Inorganic cloudiness is usually a result of something you've added. Buffers, conditioners, meds, foods, substrates, and tap water can all contain stuff that can cloud water.


----------



## Jorfee (Jul 22, 2007)

emc7 said:


> If you pull a glass of water and look at it in sunlight, Is it green? The 2 common causes are a bacterial bloom and an algae bloom. Can you be more specific with test results and trends? If you are half-way through a cycle, the excess nitrite could feed either microbe. In this case, just wait, it will go away when the cycle finishes. If the cycle is finished, it could be feeding on nitrate. How much are you feeding the fish? If its an algae, you can try an algaecide or a blackout (no light), but be careful as killing a lot a stuff at once will cause your ammonia to spike. Usually water changes (go bigger) and reducing the nutrients (food) in the water will do the trick, but it can take a while. Sometimes you will get some organism in your water that just loves your tank and is coming in with the new water and it can seem hopeless to remove.
> 
> Inorganic cloudiness is usually a result of something you've added. Buffers, conditioners, meds, foods, substrates, and tap water can all contain stuff that can cloud water.
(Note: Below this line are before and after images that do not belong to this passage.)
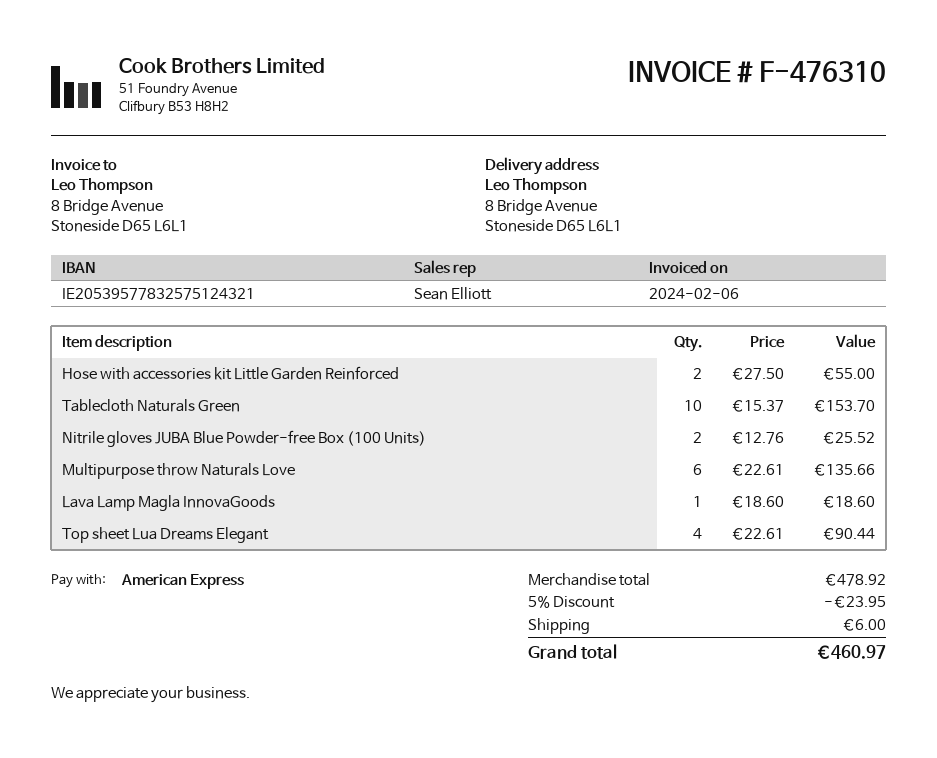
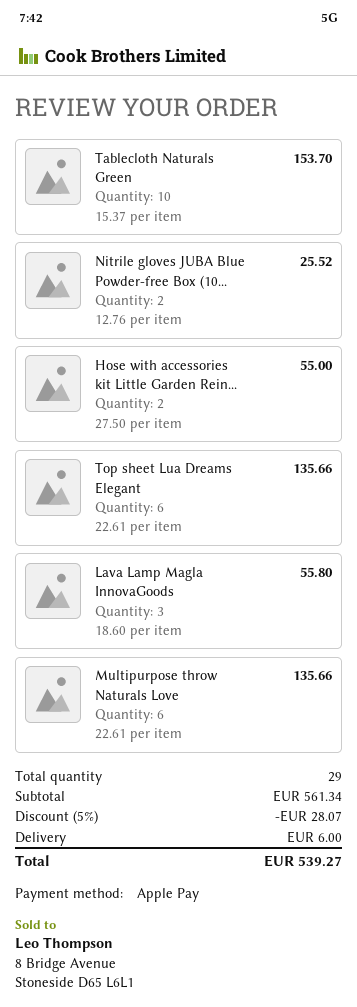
payment method: American Express -> Apple Pay
Lava Lamp Magla InnovaGoods: 1 x 18.60 = 18.60 -> 3 x 18.60 = 55.80
Top sheet Lua Dreams Elegant: 4 x 22.61 = 90.44 -> 6 x 22.61 = 135.66
subtotal: 478.92 -> 561.34
discount: 5% = 23.95 -> 5% = 28.07
total: 460.97 -> 539.27

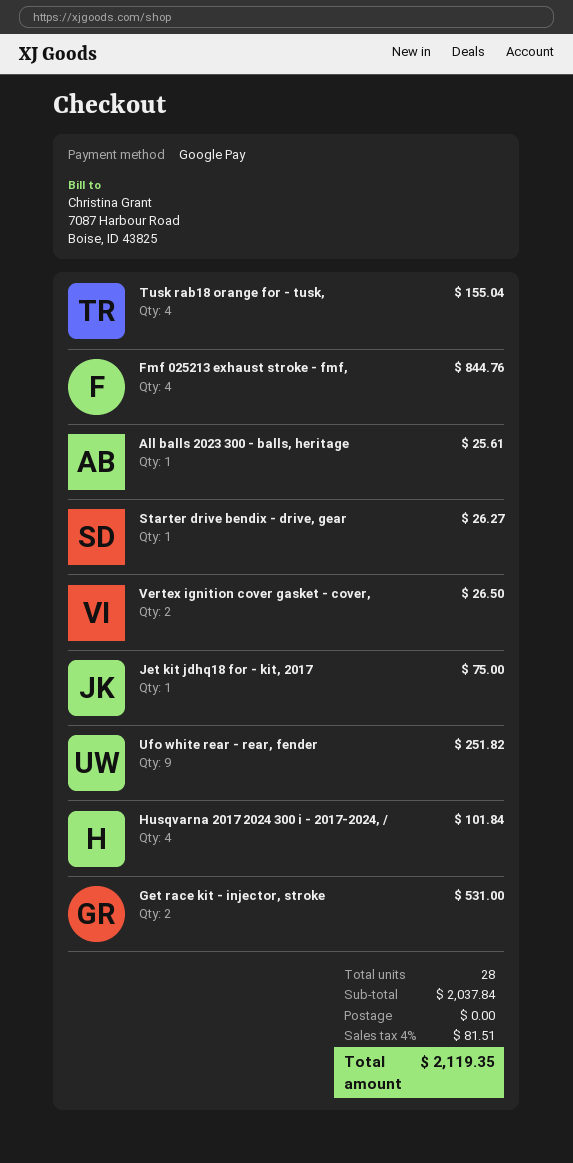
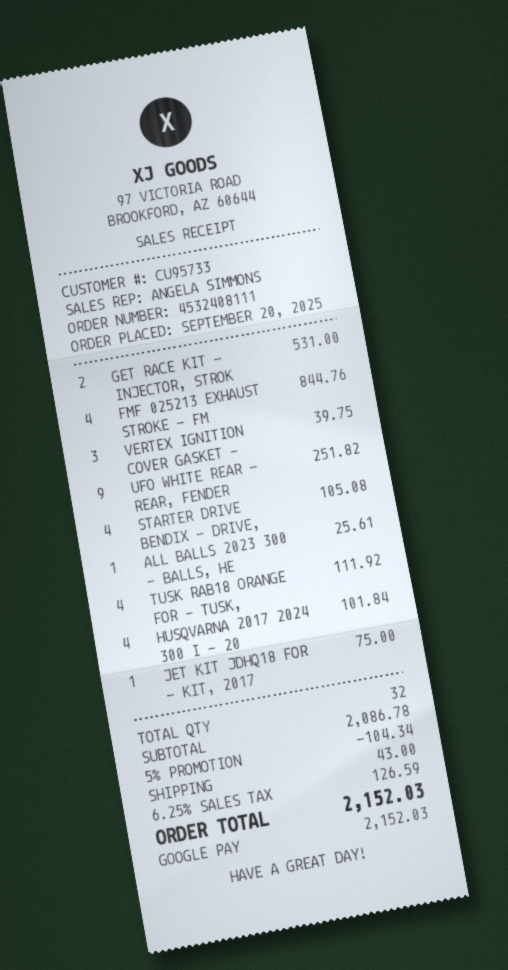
Tusk rab18 orange for - tusk,: 4 for 155.04 -> 4 for 111.92
Starter drive bendix - drive, gear: 1 for 26.27 -> 4 for 105.08
Vertex ignition cover gasket - cover,: 2 for 26.50 -> 3 for 39.75
total quantity: 28 -> 32
subtotal: 2037.84 -> 2086.78
discount: none -> 5% = 104.34
shipping: 0.00 -> 43.00
tax: 4% = 81.51 -> 6.25% = 126.59
total: 2119.35 -> 2152.03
I feed only about a pinch of flakes and in 8-12 hours about 1/4-1/2 of a cube of bloodworms...I have a 10 gal tank that is clear so it's not the way im feeding or organisms in the water...I've been adding AquaSafe to the water after water changes also. I have to run so I can provide more info later.


----------



## sonicboomer (Apr 5, 2010)

Try "Clarity" from Seachem. It works very well on my 30 gal tank.


----------



## Jorfee (Jul 22, 2007)

I will try that...even worse today so i'm going to do a large water change


emc7 to answer your first question...yes...it is green when I grab a cup of it. I brought my water to get tested and I can't seem to find the sheet but I remember everything being dead on except the nitrites or nitrates being slightly elevated but nothing high...


----------



## Jorfee (Jul 22, 2007)

Also what is recommended for a good siphon? I have a python one that attaches to the sink and the things made out of flimsy plastic and snapped.


----------



## emc7 (Jul 23, 2005)

Green is most like "green water". Little one-celled algae. Deal with with water changes, less nutrients, and/or less light (blackout means a blanket or towel over the tank with the light off for a week. Some people want 'green water' to feed their daphnia and brine shrimp. It may or may not go away on its own.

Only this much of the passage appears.